▶ _Exercise instructions_
From the records below, state how many lines include the word "position", giving only that number.

▶ _Material for the task_
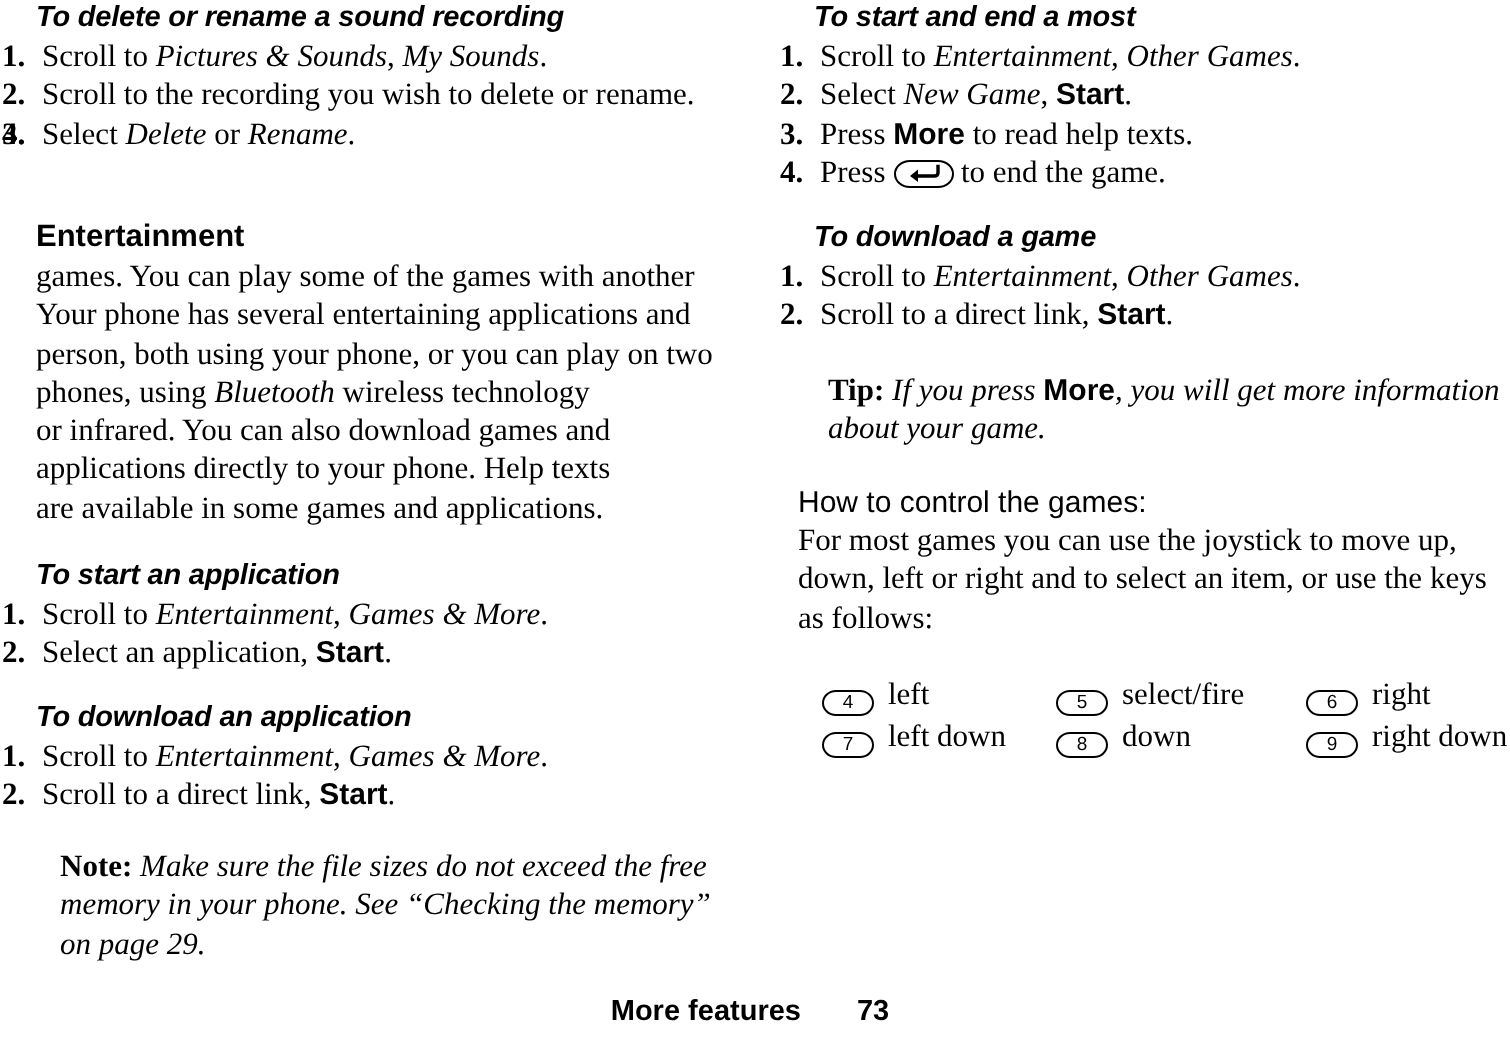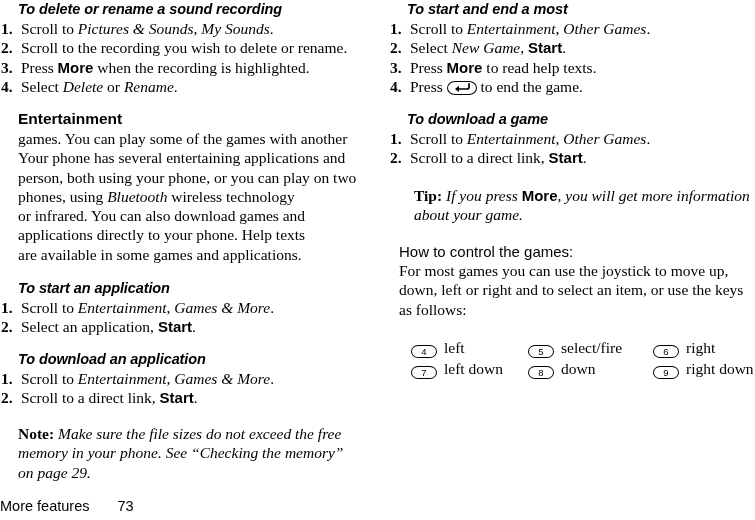--- a/index.html
+++ b/index.html
@@ -194,7 +194,7 @@
         <span class="num">2.</span><span>Scroll to the recording you wish to delete or rename.</span>
       </li>
       <li>
-        <span class="num">3.</span><span><span>Press </span><span class="bsans">More</span><span> when the recording is highlighted.</span></span>
+        <span class="num">3.</span>
       </li>
       <li>
         <span class="num">4.</span><span><span>Select </span><i>Delete</i><span> or </span><i>Rename</i><span>.</span></span>

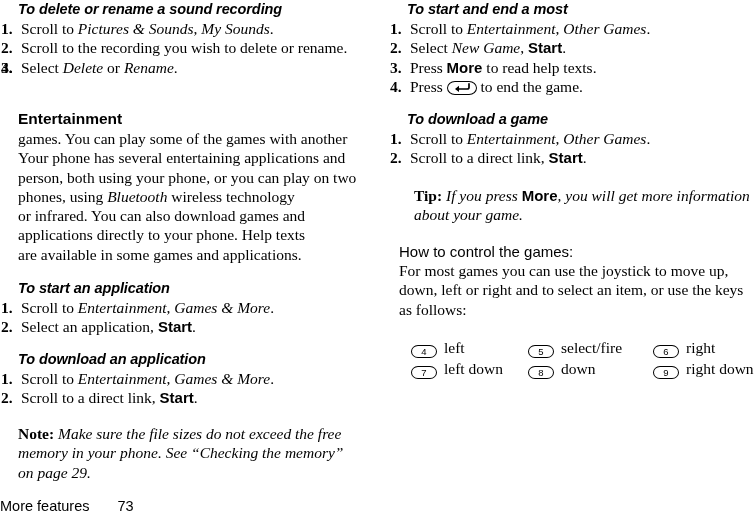--- a/index.html
+++ b/index.html
@@ -235,7 +235,7 @@
       </li>
     </ol>
 
-    <div class="note" style="position:absolute; left:0; top:424px;">
+    <div class="note" style="position:absolute; left:12px; top:424px;">
       <div><span class="lead">Note:</span><span> Make sure the file sizes do not exceed the free</span></div>
       <div>memory in your phone. See “Checking the memory”</div>
       <div>on page 29.</div>

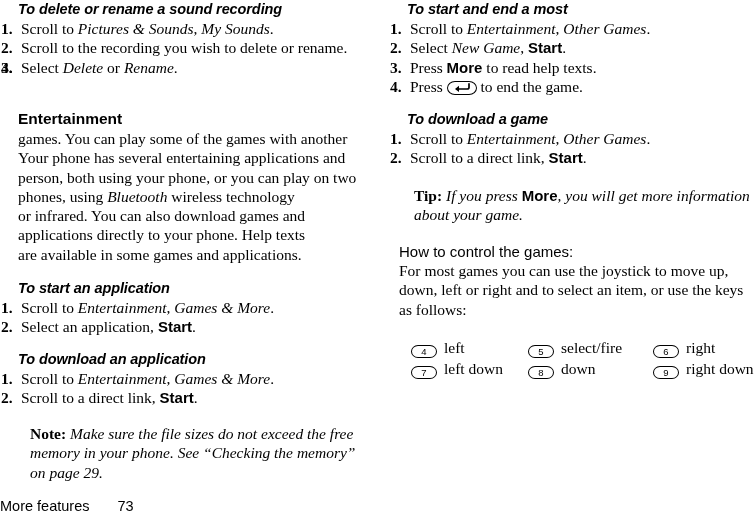--- a/index.html
+++ b/index.html
@@ -170,9 +170,9 @@
     left: 0;
     bottom: 6px;
     width: 750px;
-    text-align: left;
-    font-family: "Liberation Sans", "DejaVu Sans", sans-serif;
-    font-weight: normal;
+    text-align: center;
+    font-family: "Liberation Sans", "DejaVu Sans", sans-serif;
+    font-weight: bold;
     font-size: 14.5px;
   }
   .footer .ftitle { margin-right: 28px; }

▶ _Response_
2